The March 4 video, first reported by The Milwaukee Journal Sentinel, shows the daughter of Jerrel Perez being approached by another student before a fight ensues in the lunchroom of Lincoln Middle School. Seconds later, police officer Shawn Guetschow, 37, who was working as a school security officer, is shown breaking up the scuffle and using an illegal chokehold on Perez’s daughter to subdue her. Guetschow reportedly had his knee on Perez’s daughter’s neck for 25 seconds before handcuffing her and escorting her out of the lunchroom. 

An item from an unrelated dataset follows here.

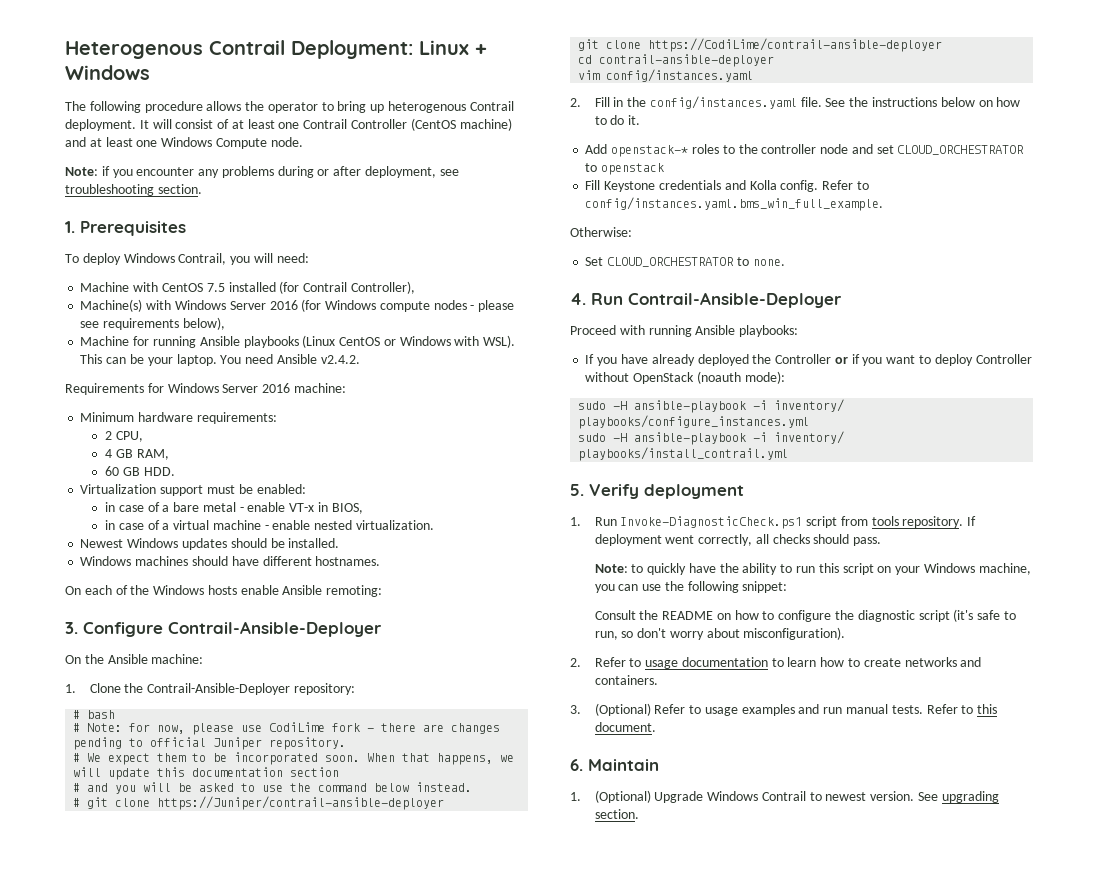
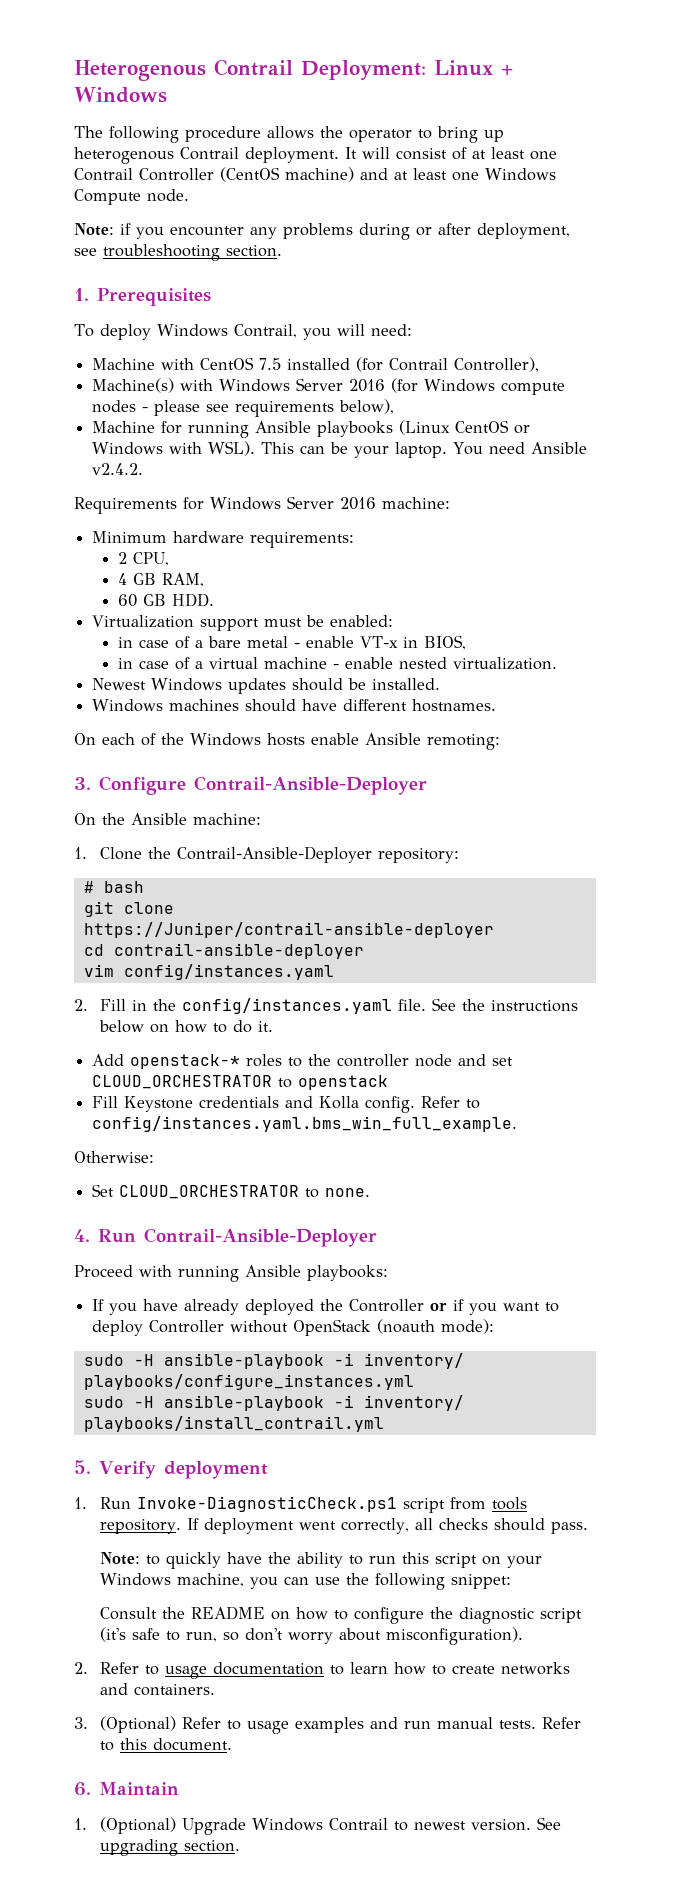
[73,722,501,735] [73,737,347,750] [73,752,515,765] [73,767,340,780] [73,782,473,794] [73,798,81,807] # Note: for now, please use CodiLime fork - there are changes pending to official Juniper repository. // # We expect them to be incorporated soon. When that happens, we will update this documentation section // # and you will be asked to use the command below instead. // # -> (144, 887) none
[578,38,943,52] // git clone https://CodiLime/contrail-ansible-deployer -> (494, 930) none

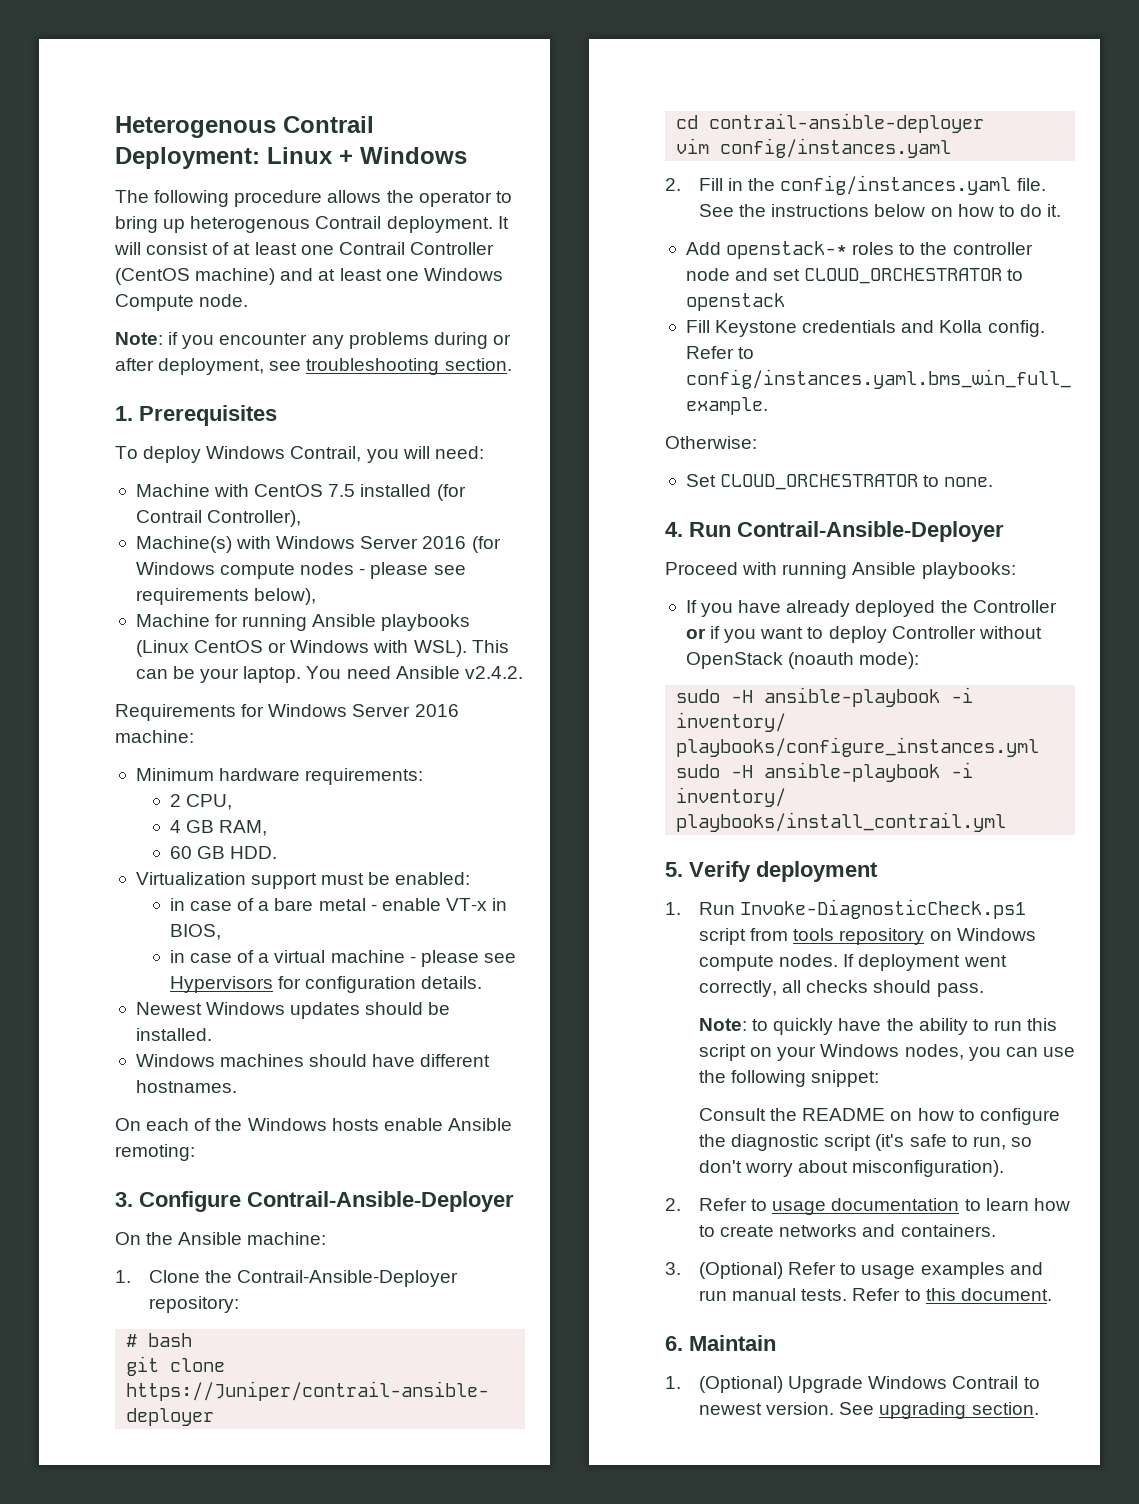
[345,657,558,670] enable nested virtualization. -> [420,950,516,967] [169,976,483,993] please see Hypervisors for configuration details.
[99,1519,181,1534] repository. -> [839,928,1036,945] [699,954,839,971] repository on Windows compute nodes.
[176,1573,244,1587] machine, -> [904,1044,964,1060] nodes,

Perez has called for criminal charges against Guetschow, arguing that the dangerous maneuver was banned by the Wisconsin legislature last year. According to Perez, his daughter is currently in therapy over the incident and is seeing a neurologist for her injuries.

Perez’s attorney, Drew Devinney, told the Journal Sentinel that he intends on filing a lawsuit against Guetschow, the school district, and the police department.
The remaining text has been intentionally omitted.